“It is true there is such an oar here as you have described. But few persons can know of it, for it is not on exhibition in the public rooms. In fact, and I have held this position for eighteen years, I was unaware of its existence myself.

“But upon consulting our old records I found that such an oar had been presented by one Daniel Foss, of Elkton, Maryland, in the year 1821. Not until after a long search did we find the oar in a disused attic lumber-room of odds and ends. The notches and the legend are carved on the oar just as you have described.

“We have also on file a pamphlet presented at the same time, written by the said Daniel Foss, and published in Boston by the firm of N. Coverly, Jr., in the year 1834. This pamphlet describes eight years of a castaway’s life on a desert island. It is evident that this mariner, in his old age and in want, hawked this pamphlet about among the charitable.

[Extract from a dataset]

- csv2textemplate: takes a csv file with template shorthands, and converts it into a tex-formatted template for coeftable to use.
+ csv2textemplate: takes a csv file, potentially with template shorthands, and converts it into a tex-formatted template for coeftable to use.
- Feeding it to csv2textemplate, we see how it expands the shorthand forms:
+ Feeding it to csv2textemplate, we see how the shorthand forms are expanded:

“I am very curious to learn how you became aware of this oar, of the existence of which we of the museum were ignorant. Am I correct in assuming that you have read an account in some diary published later by this Daniel Foss? I shall be glad for any information on the subject, and am proceeding at once to have the oar and the pamphlet put back on exhibition.

“Very truly yours,
“HOSEA SALSBURTY.”[[1]]

[1] Since the execution of Professor Darrell Standing, at which time the manuscript of his memoirs came into our hands, we have written to Mr. Hosea Salsburty, Curator of the Philadelphia Museum, and, in reply, have received confirmation of the existence of the oar and the pamphlet.—THE EDITOR.

CHAPTER XX.

The time came when I humbled Warden Atherton to unconditional surrender, making a vain and empty mouthing of his ultimatum, “Dynamite or curtains.” He gave me up as one who could not be killed in a strait-jacket. He had had men die after several hours in the jacket. He had had men die after several days in the jacket, although, invariably, they were unlaced and carted into hospital ere they breathed their last . . . and received a death certificate from the doctor of pneumonia, or Bright’s disease, or valvular disease of the heart.

But me Warden Atherton could never kill. Never did the urgency arise of carting my maltreated and perishing carcass to the hospital. Yet I will say that Warden Atherton tried his best and dared his worst. There was the time when he double-jacketed me. It is so rich an incident that I must tell it.